#### [Records provided]
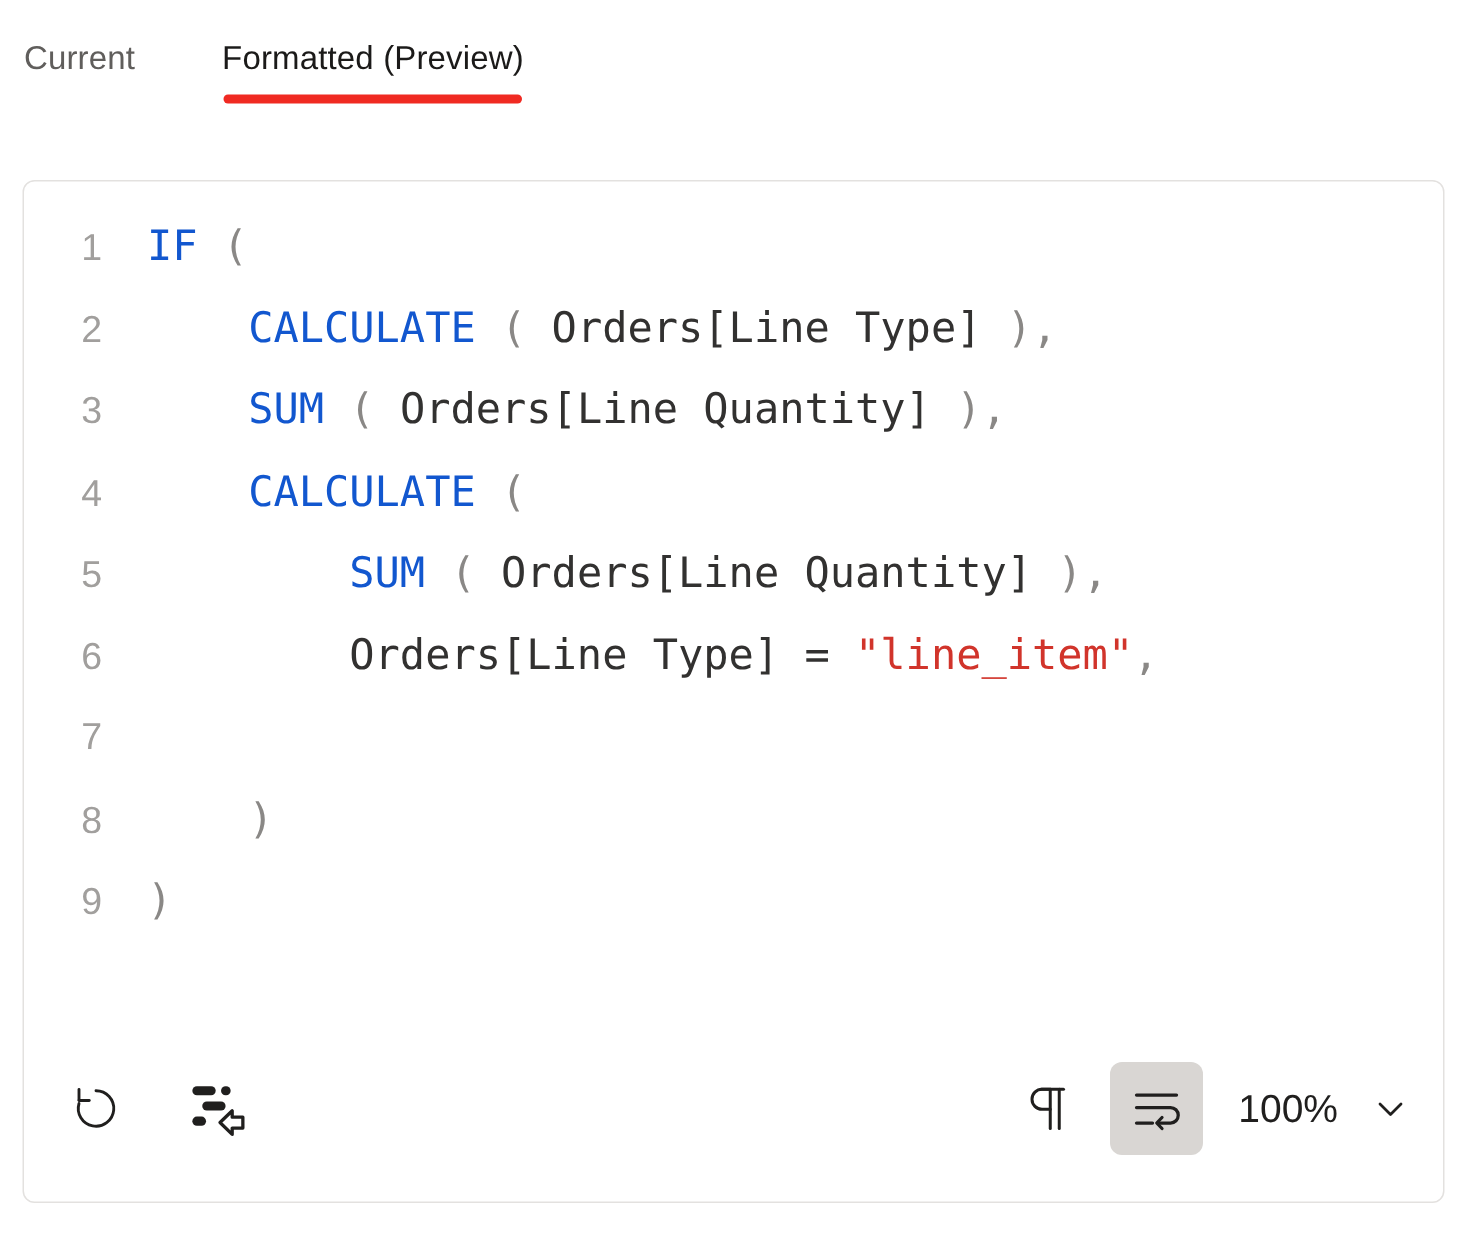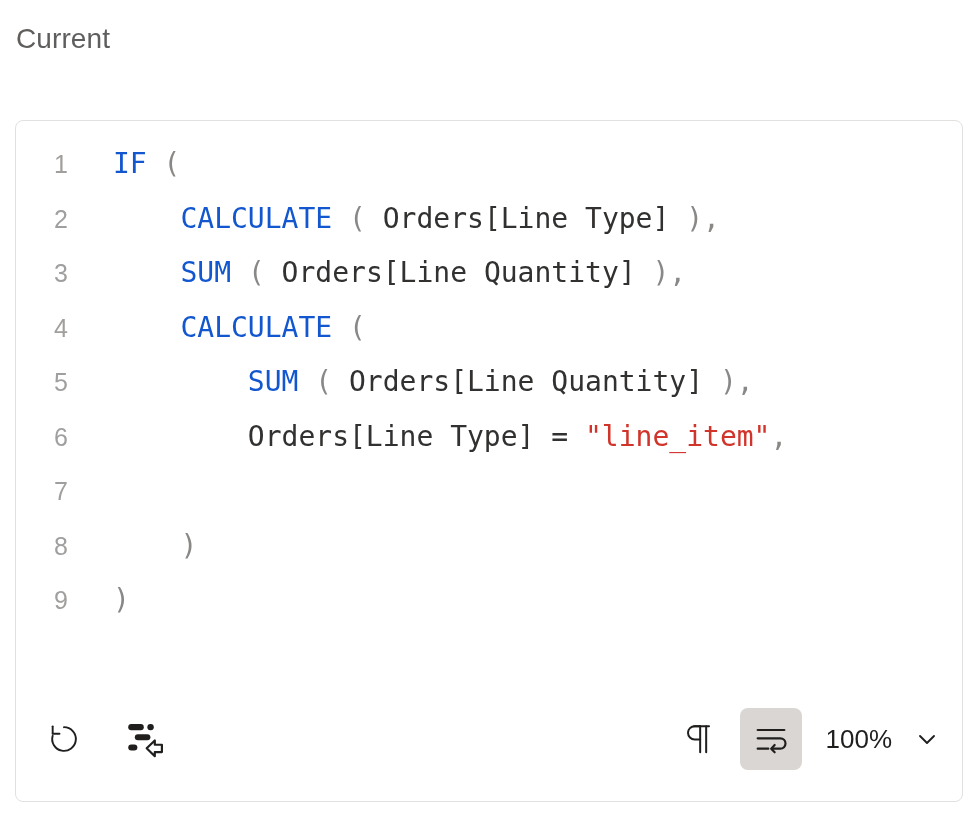"Current" .tab { font-size: 28px -> 22px }
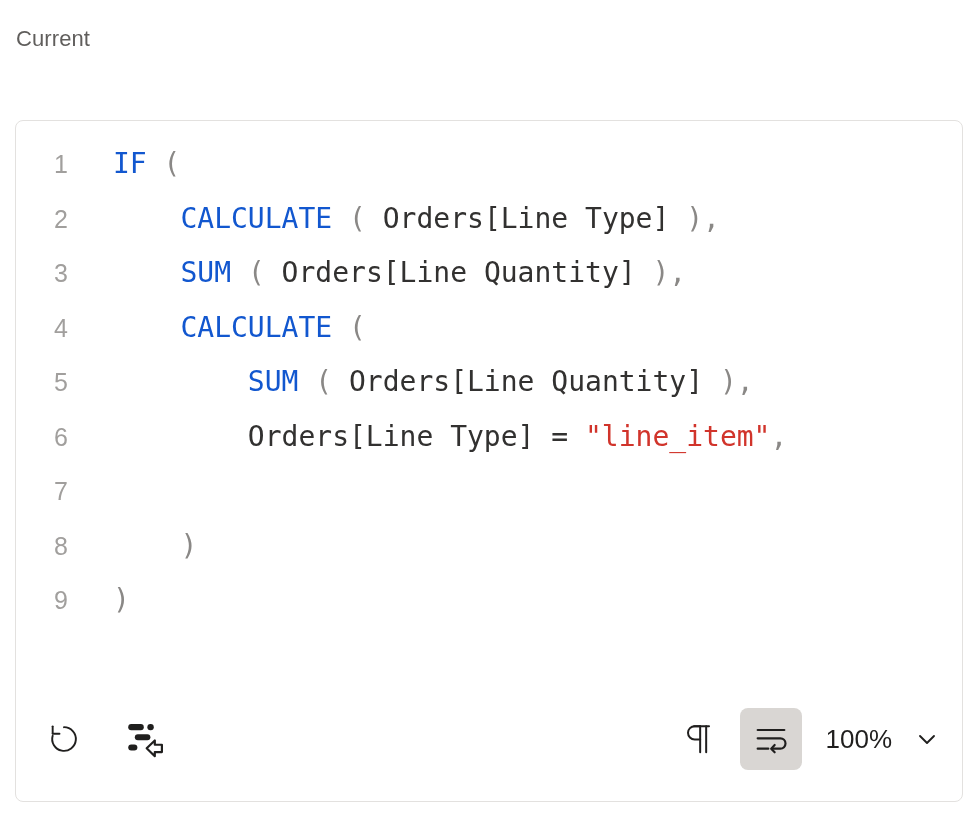"Formatted (Preview)" div.tab { html: none -> <div> <span>Formatted (Preview)</span> <div></div> </div> }
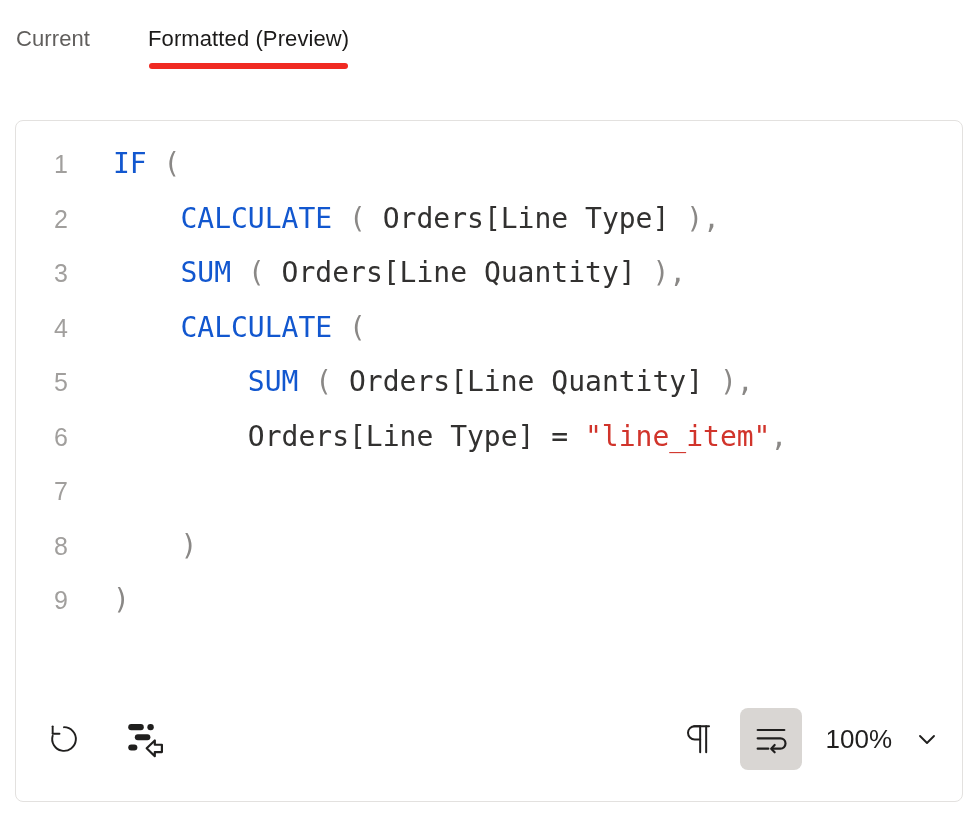"IF (" .code-text { margin-left: 45px -> 30px }
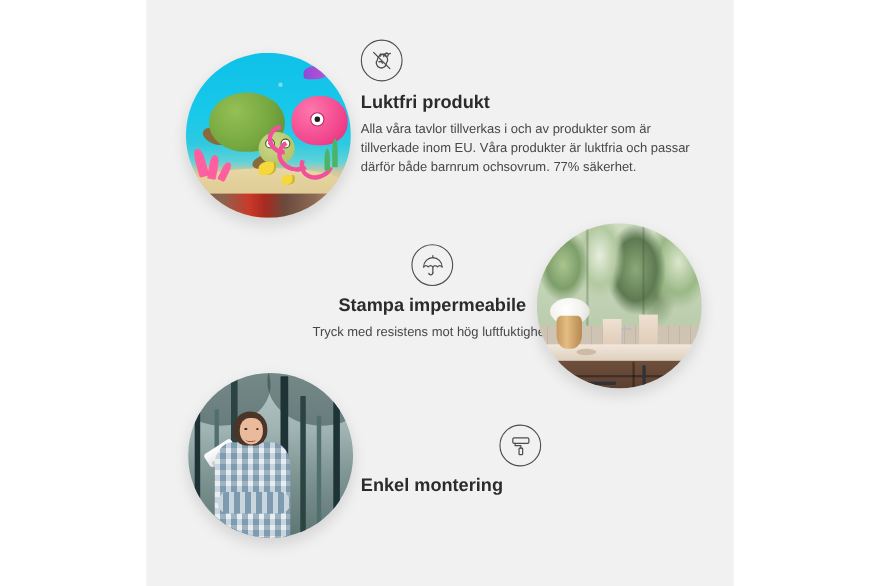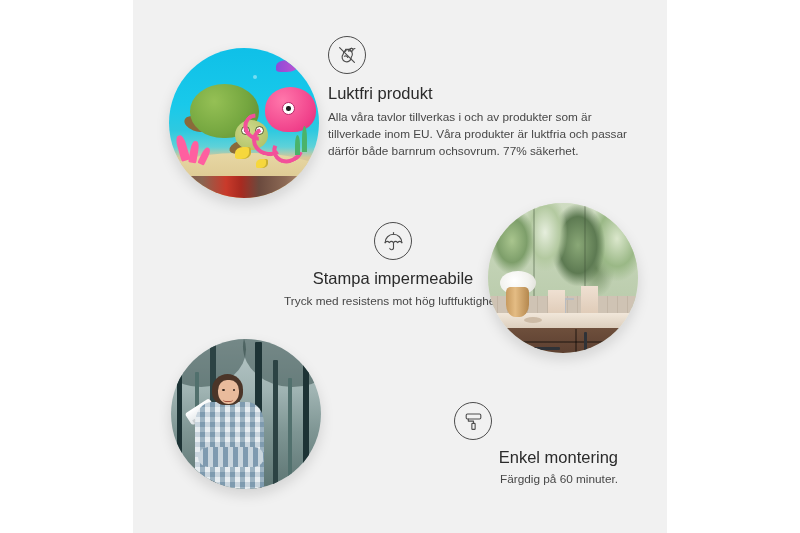"Luktfri produkt" .feature-title { font-weight: normal -> bold }
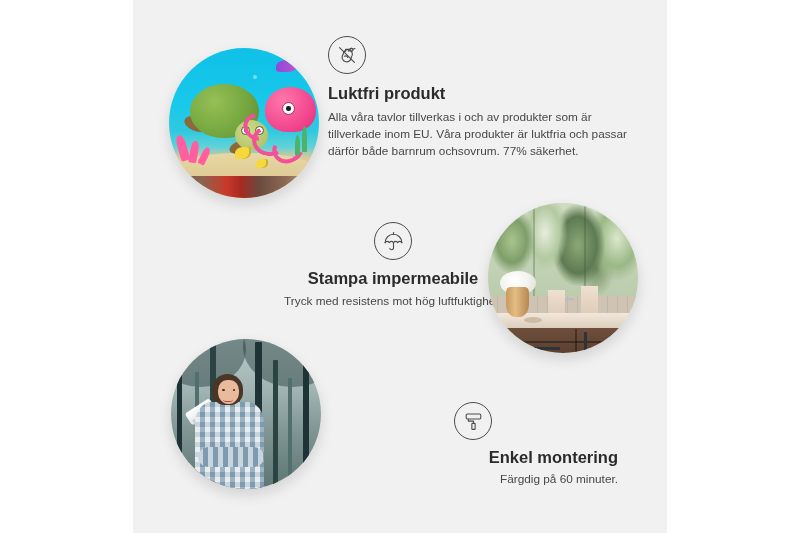"Enkel montering" #feature-mount { text-align: right -> left; top: 402px -> 386px }
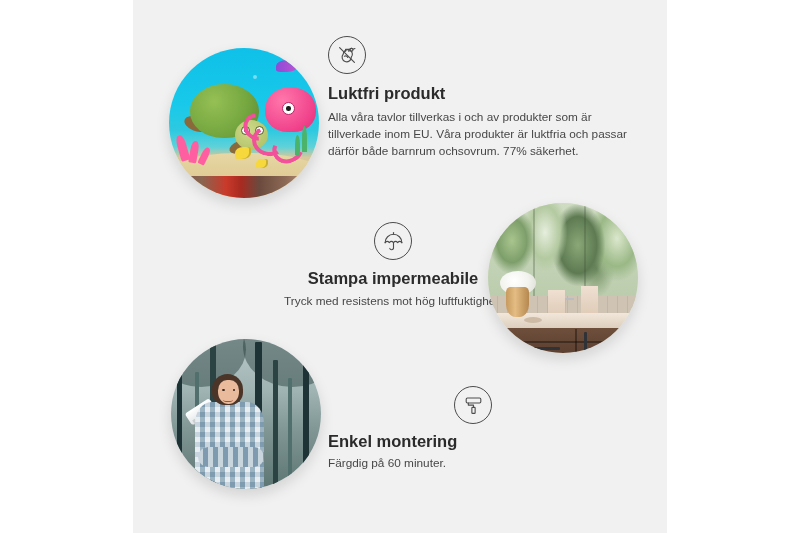"Färgdig på 60 minuter." p.feature-desc { html: <p>Färgdig på 60 minuter.</p> -> none }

#### [Instructions for the task]
Output the data exactly, pictures omitted.

#### [Exercise output]
"Current" .tab { font-size: 28px -> 22px }
"Formatted (Preview)" div.tab { html: none -> <div> <span>Formatted (Preview)</span> <div></div> </div> }
"IF (" .code-text { margin-left: 45px -> 30px }
"Luktfri produkt" .feature-title { font-weight: normal -> bold }
"Enkel montering" #feature-mount { text-align: right -> left; top: 402px -> 386px }
"Färgdig på 60 minuter." p.feature-desc { html: <p>Färgdig på 60 minuter.</p> -> none }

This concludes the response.